Day: April 8, 2022

Adding a certain compound to certain chemical reactions, such as: 823-39-2, 3,4-Dimethylpyridin-2-amine, can increase the reaction rate and produce products with better performance than those obtained under traditional synthetic methods. Here is a downstream synthesis route of the compound, 823-39-2, blongs to pyridine-derivatives compound. COA of Formula: C7H10N2

Preparation M (3beta,5alpha,25R)3-trimethylsilyloxy-spirostan-11-one Silylation of Spirostanes Trimethylsilylchloride (3.27 mL, 25.8 mmol) was added to a solution of (3beta,5alpha,25R)3-hydroxy-spirostan-11-one (4.0 g, 9.3 mmol) and triethylamine (6.5 mL, 46 mmol) in dichloromethane (60 mL) at room temperature. One gram of dimethyl aminopyridine was added and the reaction was stirred at room temperature for 12 hours. The reaction was quenched with methanol (1 mL) and diluted with ethyl acetate, washed with water (5*) and brine (1*), dried (Na2 SO4), filtered and concentrated in vacuo. The product was triturated with methanol, filtered and dried to afford 3.94 g (85percent) product as a white solid. 1 H NMR (250 MHz, CDCl3) 6 4.5 (q, 1H, J=6Hz); 3.45 (m, 2H); 2.35 (t, 1H, J=10 Hz); 2.4 (dt, 1H, J=12.2 Hz); 2.2 (s, 2H); 2.1-1.1 (m, 12H); 1.02 (s, 3H); 0.9 (d, 3H, J=7.0 Hz); 0.78 (d, 3H, J=7 Hz); 0.69 (s, 3H); 0.1 (s, 9H).
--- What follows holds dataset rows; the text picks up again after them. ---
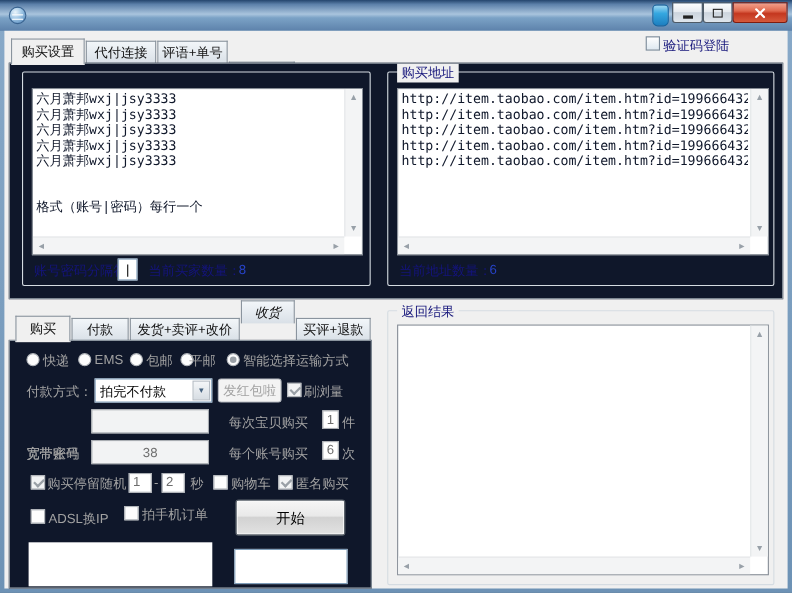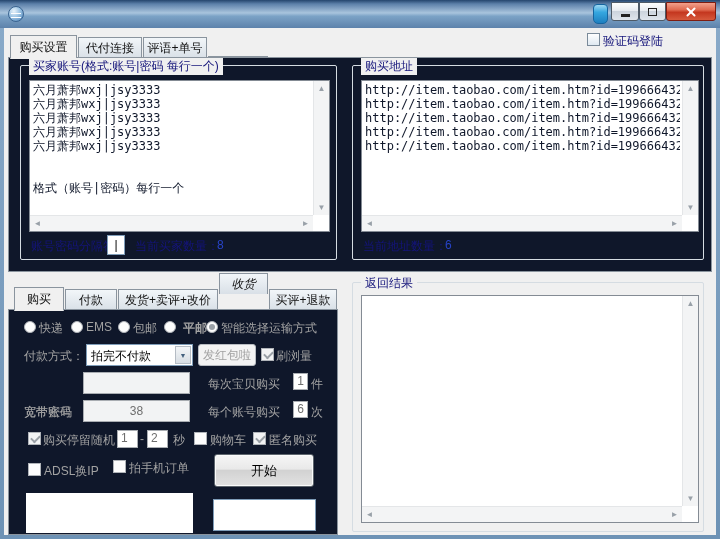--- a/index.html
+++ b/index.html
@@ -107,21 +107,20 @@
     <div class="cb en" style="left:583px;top:5px;"></div>
     <div class="lbl navy" style="left:599px;top:5px;">验证码登陆</div>
 
     <div class="tab active" style="left:6px;top:7px;width:67px;">购买设置</div>
     <div class="tab" style="left:74px;top:9px;width:64px;">代付连接</div>
     <div class="tab" style="left:139px;top:9px;width:64px;">评语+单号</div>
     <div class="tab" style="left:204px;top:9px;width:60px;margin-top:19px;">其他设置</div>
     <div class="tabpage" style="left:4px;top:29px;width:704px;height:215px;"></div>
 
     <div class="group" style="left:16px;top:37px;width:317px;height:195px;z-index:4;">
-      <div class="gcap navy">买家账号(格式:账号|密码 每行一个)</div>
       <div class="tbox" style="left:8px;top:14px;width:301px;height:152px;">
         <div class="txt">六月萧邦wxj|jsy3333
 六月萧邦wxj|jsy3333
 六月萧邦wxj|jsy3333
 六月萧邦wxj|jsy3333
 六月萧邦wxj|jsy3333
 
 
 格式（账号|密码）每行一个</div>
         <div class="vsb">
@@ -168,21 +167,21 @@
 
     <div class="tabpage" style="left:4px;top:281px;width:330px;height:226px;">
 
       <div class="radio" style="left:15px;top:11px;"></div>
       <div class="lbl gray" style="left:30px;top:10px;">快递</div>
       <div class="radio" style="left:62px;top:11px;"></div>
       <div class="lbl gray" style="left:77px;top:10px;">EMS</div>
       <div class="radio" style="left:109px;top:11px;"></div>
       <div class="lbl gray" style="left:124px;top:10px;">包邮</div>
       <div class="radio" style="left:155px;top:11px;"></div>
-      <div class="lbl gray" style="left:174px;top:10px;font-weight:bold;">平邮</div>
+      <div class="lbl gray" style="left:163px;top:10px;">平邮</div>
       <div class="radio sel" style="left:197px;top:11px;"></div>
       <div class="lbl gray" style="left:212px;top:10px;">智能选择运输方式</div>
 
       <div class="lbl gray" style="left:15px;top:38px;">付款方式：</div>
       <div class="dropdown" style="left:77px;top:34px;width:107px;height:22px;">
         <span class="dd-text">拍完不付款</span>
         <span class="dd-btn">▼</span>
       </div>
       <div class="btn-dis" style="left:189px;top:34px;width:58px;height:22px;">发红包啦</div>
       <div class="cb checked" style="left:252px;top:38px;"></div>

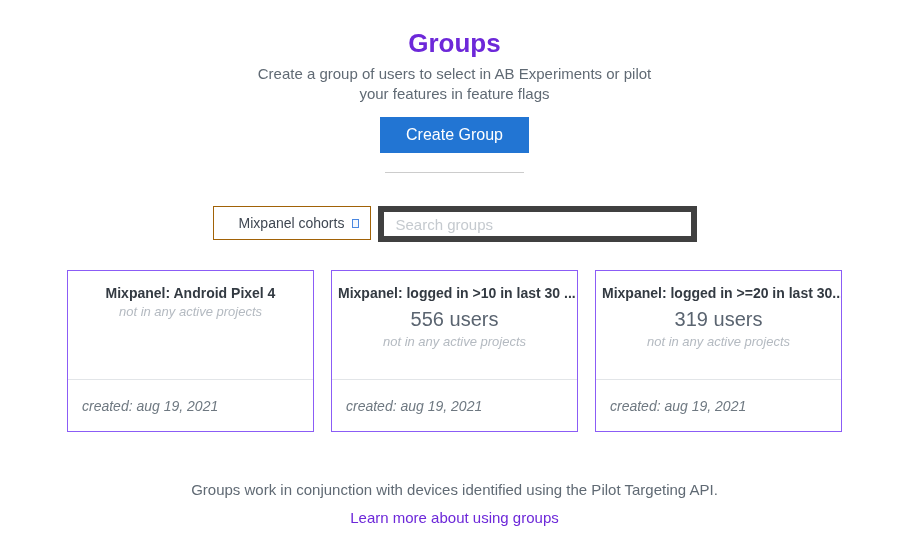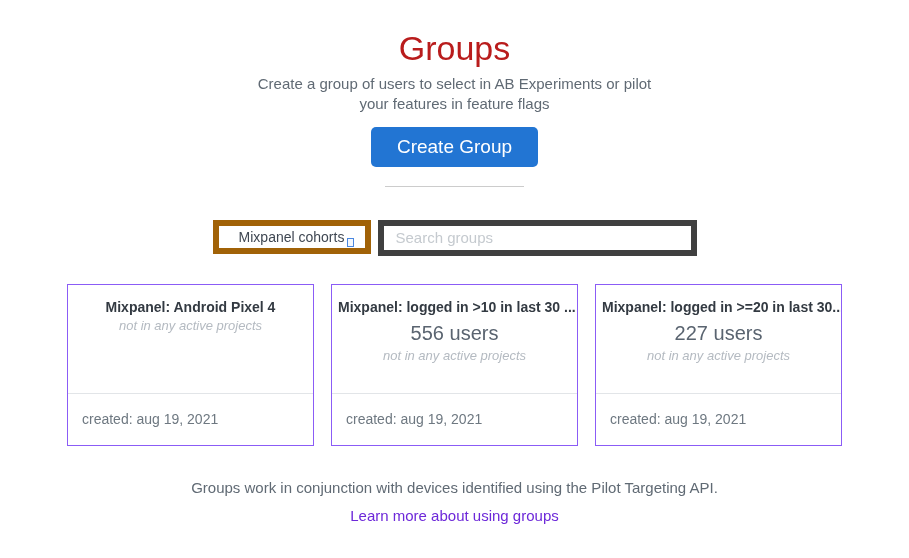--- a/index.html
+++ b/index.html
@@ -5,61 +5,61 @@
   * { margin: 0; padding: 0; box-sizing: border-box; }
   html, body {
     width: 909px; height: 558px;
     background: #ffffff;
     font-family: "Liberation Sans", sans-serif;
     overflow: hidden;
   }
   .page { width: 909px; height: 558px; text-align: center; padding-top: 28px; }
 
   .page-title {
-    font-size: 34px;
-    font-weight: 400;
-    color: #b91c1c;
+    font-size: 26px;
+    font-weight: 700;
+    color: #6d28d9;
     line-height: 1.2;
   }
   .subtitle {
     max-width: 400px;
     margin: 5px auto 0;
     font-size: 15px;
     line-height: 20px;
     color: #606a74;
   }
   .create-btn {
     margin-top: 13px;
     padding: 9px 26px;
     background: #2275d3;
     color: #ffffff;
     font-family: "Liberation Sans", sans-serif;
-    font-size: 19px;
+    font-size: 16px;
     border: none;
-    border-radius: 5px;
+    border-radius: 0;
     cursor: pointer;
   }
   .header-divider {
     width: 139px;
     margin: 19px auto 0;
     border-top: 1px solid #cccccc;
   }
 
   .filter-row {
     margin-top: 33px;
     display: flex;
     justify-content: center;
     align-items: flex-start;
     gap: 7px;
   }
   .dropdown {
     position: relative;
     width: 158px;
     height: 34px;
-    border: 6px solid #a16207;
+    border: 1px solid #a16207;
     background: #ffffff;
     display: flex;
     align-items: center;
     justify-content: center;
     font-size: 14px;
     color: #3f4752;
     cursor: pointer;
   }
   .dd-icon {
     position: absolute;
@@ -121,24 +121,25 @@
   }
   .card-footer {
     border-top: 1px solid #e2e5e8;
     flex: 1;
     display: flex;
     align-items: center;
     padding-left: 14px;
     font-size: 14px;
     color: #6e7881;
     text-align: left;
+    font-style: italic;
   }
 
   .footer-info {
-    margin-top: 32px;
+    margin-top: 48px;
     font-size: 15px;
     color: #606a74;
     line-height: 20px;
   }
   .learn-link {
     display: inline-block;
     margin-top: 9px;
     font-size: 15px;
     color: #6d28d9;
     text-decoration: none;
@@ -181,21 +182,21 @@
         <div class="card-title">Mixpanel: logged in &gt;10 in last 30 ...</div>
         <div class="card-count">556 users</div>
         <div class="card-muted">not in any active projects</div>
       </div>
       <div class="card-footer">created: aug 19, 2021</div>
     </div>
 
     <div class="card">
       <div class="card-body">
         <div class="card-title">Mixpanel: logged in &gt;=20 in last 30...</div>
-        <div class="card-count">227 users</div>
+        <div class="card-count">319 users</div>
         <div class="card-muted">not in any active projects</div>
       </div>
       <div class="card-footer">created: aug 19, 2021</div>
     </div>
 
   </div>
 
   <p class="footer-info">Groups work in conjunction with devices identified using the Pilot Targeting API.</p>
 
   <a class="learn-link" href="#">Learn more about using groups</a>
These compound has a wide range of applications. It is believed that with the continuous development of the source of the synthetic route,823-39-2, its application will become more common.

Reference:
Patent; Pfizer Inc.; US5939398; (1999); A;,
Pyridine – Wikipedia,
Pyridine | C5H5N – PubChem

The major producers of chemicals have been the Europe, Japan and China. Due to the growing call for a cleaner, greener environment, people will have to find innovative ways to maintain their relevance. Here is a compound 866775-18-0, name is Methyl 3-amino-6-bromo-5-(trifluoromethyl)picolinate. This compound has unique chemical properties. The synthetic route is as follows. Safety of Methyl 3-amino-6-bromo-5-(trifluoromethyl)picolinate

3-Amino-6-bromo-5-trifluoromethyl-pyridine-2-carboxylic acid methyl ester (Intermediate A4) (2 g, 6.69 mmol) was suspended in toluene (8 ml), then p-toluenesulfonic acid (TsOH) (0.1 15 g, 0.669 mmol) and acetonylacetone (0.941 ml, 8.03 mmol) was added. The reaction mixture was heated at reflux for 2hrs and allowed to cool to RT overnight. The resulting dark red/ black solution was concentrated in vacuo to remove toluene and the crude residue diluted with 200ml EtOAc, washed with NaHC03 (50 ml), dried (MgS04) and concentrated in vacuo to give a brown solid; LC-MS Rt = 5.58 min [M+H]+ 377/379 (Method 10minl_C_v002). 1 H NMR (400 MHz, DMSO-d6) ? 8.50 (1 H, s), 7.77 (2H, s), 5.83 (3H, s), 1.90 (6H, s); 19F NMR (400 MHz, DMSO-d6) ? -62.26 (CF3, s)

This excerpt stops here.